YENİ BİR YAŞAM MI, YOKSA ÖZGÜRLÜK MÜ!

Fehmi KETENCİ 15 Nis 2018

Fehmi KETENCİ
Tüm Yazıları
 Bu şartlarda var olan yaşam biçiminin esiriyken yeni bir dünya yaratabilmek veya var dedikleri dünyada kendimize bir yer edinebilmek artık o kadar kolay değil.

      Yıllardır var olan geleneklere bağlı etik kurallar neredeyse ortadan yok oldu. Ama yine de iş başa düştü, böylesine umutsuzlukların kol gezdiği bir ortamda kendimize yeni bir yaşam alanı oluşturabiliriz.

      Ayrıca başka çaresi de yok gibi.

      Sosyal yaşam geleneklerine bağlı, yaşam biçiminin hala var olan o etik değerlerine bağlı, iş törelerine uygun, iş ahlakının egemen olduğu dünyayı yeniden yaratabilmek eğer isterseniz o kadar da zor değil.

      Yeni yapılanma ortamının oluşturulabilmesi için herkesin bu konuda yoğun çaba harcaması gerekiyor.

      Geleneklerin egemen olduğu, iş ahlakı, kalite ve mükemmellik, tümü özlem duyduğumuz sosyal yaşam ortamının vazgeçilmez evrensel değerleridir hiç kuşkusuz.

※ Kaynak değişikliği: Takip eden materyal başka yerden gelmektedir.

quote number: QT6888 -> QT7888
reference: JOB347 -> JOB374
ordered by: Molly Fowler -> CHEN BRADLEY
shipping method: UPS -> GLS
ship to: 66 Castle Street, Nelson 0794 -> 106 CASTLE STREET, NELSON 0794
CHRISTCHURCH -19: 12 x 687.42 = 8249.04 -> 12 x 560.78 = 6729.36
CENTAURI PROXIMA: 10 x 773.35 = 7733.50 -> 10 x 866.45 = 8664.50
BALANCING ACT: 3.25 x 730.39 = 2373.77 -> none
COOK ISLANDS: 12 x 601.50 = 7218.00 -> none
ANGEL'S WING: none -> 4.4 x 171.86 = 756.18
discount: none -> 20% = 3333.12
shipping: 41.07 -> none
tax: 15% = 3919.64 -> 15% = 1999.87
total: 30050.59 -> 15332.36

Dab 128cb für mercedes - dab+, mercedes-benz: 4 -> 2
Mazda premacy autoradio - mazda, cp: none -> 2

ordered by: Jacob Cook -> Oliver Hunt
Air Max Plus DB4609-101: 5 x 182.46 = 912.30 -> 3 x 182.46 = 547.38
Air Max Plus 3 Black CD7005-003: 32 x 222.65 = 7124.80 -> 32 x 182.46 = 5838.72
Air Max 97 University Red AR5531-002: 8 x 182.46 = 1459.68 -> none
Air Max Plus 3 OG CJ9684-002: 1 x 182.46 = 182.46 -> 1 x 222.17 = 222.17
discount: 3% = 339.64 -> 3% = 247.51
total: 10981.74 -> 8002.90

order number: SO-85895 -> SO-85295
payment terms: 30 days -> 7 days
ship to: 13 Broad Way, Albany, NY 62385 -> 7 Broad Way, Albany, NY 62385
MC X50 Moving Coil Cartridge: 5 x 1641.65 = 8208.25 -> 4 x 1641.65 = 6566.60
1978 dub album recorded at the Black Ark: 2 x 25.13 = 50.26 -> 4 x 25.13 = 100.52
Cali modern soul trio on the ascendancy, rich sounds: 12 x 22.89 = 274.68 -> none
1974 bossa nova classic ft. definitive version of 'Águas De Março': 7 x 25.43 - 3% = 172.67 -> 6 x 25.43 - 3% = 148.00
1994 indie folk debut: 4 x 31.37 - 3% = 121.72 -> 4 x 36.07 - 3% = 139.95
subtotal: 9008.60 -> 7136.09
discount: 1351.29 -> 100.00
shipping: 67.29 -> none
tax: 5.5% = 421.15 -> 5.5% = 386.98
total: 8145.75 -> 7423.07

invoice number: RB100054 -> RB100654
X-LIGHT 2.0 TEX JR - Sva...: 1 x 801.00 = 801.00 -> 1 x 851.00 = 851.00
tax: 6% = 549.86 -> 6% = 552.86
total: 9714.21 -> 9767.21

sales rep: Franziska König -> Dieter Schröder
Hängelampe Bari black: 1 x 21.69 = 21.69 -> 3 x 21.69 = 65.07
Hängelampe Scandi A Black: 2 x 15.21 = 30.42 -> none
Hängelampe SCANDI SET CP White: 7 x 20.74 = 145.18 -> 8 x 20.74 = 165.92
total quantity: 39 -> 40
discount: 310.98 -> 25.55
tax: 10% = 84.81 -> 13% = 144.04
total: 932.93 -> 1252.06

      Yaptığımız işe inanır, paylaştığımız yaşam biçiminde birbirimize güvenerek ortak hareket eder, iş birliği yapabilir, birlikte yaşadığımız ortamın sorumluluklarına, çalıştığımız kurumlara, işletişim kurduğumuz topluma karşı sorumluluk bilinciyle hareket edebilirsek, toplumsal saygınlığımız artar.

     O nedenle önemli olan; ahlak standartlarının geliştirilmesini, başarıya giden yollardaki engellerin ortadan kaldırılması konusunda, yılmadan mücadele verilmesini önemsemek, çalışma yöntemlerimizi iyileştirecek, geliştirecek, özgün kimlik kazandıracak bir fırsat olarak görebilmemiz ve değerlendirebilmemizdir.

       Çocukluğumuzu, gençliğimizi, eğitim dönemimizi ve en önemlisi çalışma yaşamımızın ilk günlerinde yaşadıklarımızı ve bizi saran heyecanları aklımızdan geçirip o anları yeniden yaşayabilmeye dönebildiğimizde, ilk aklımızı kurcalayanın; o dönemlerimizde bizleri ilk etkileyenlerin bize neler öğrettikleridir. En çok üzerinde durduklarının iyi ve farklı olabilmemiz gerçeğini, bunun için de standartları, etik kuralları nasıl kullanmamız gerektiğini öğretmeye çalıştıklarını anımsarız. O dönemlerin iyilerinin yanı sıra, kötülüğü anlatan; kavram ve olayların etkilerini, tanımak durumunda kaldığınız. İyi veya kötü kişilikleri tanıdınız, istemeden yaşam çizginizdeki sapmalara neden olduğunu gülümseyerek anımsadınız.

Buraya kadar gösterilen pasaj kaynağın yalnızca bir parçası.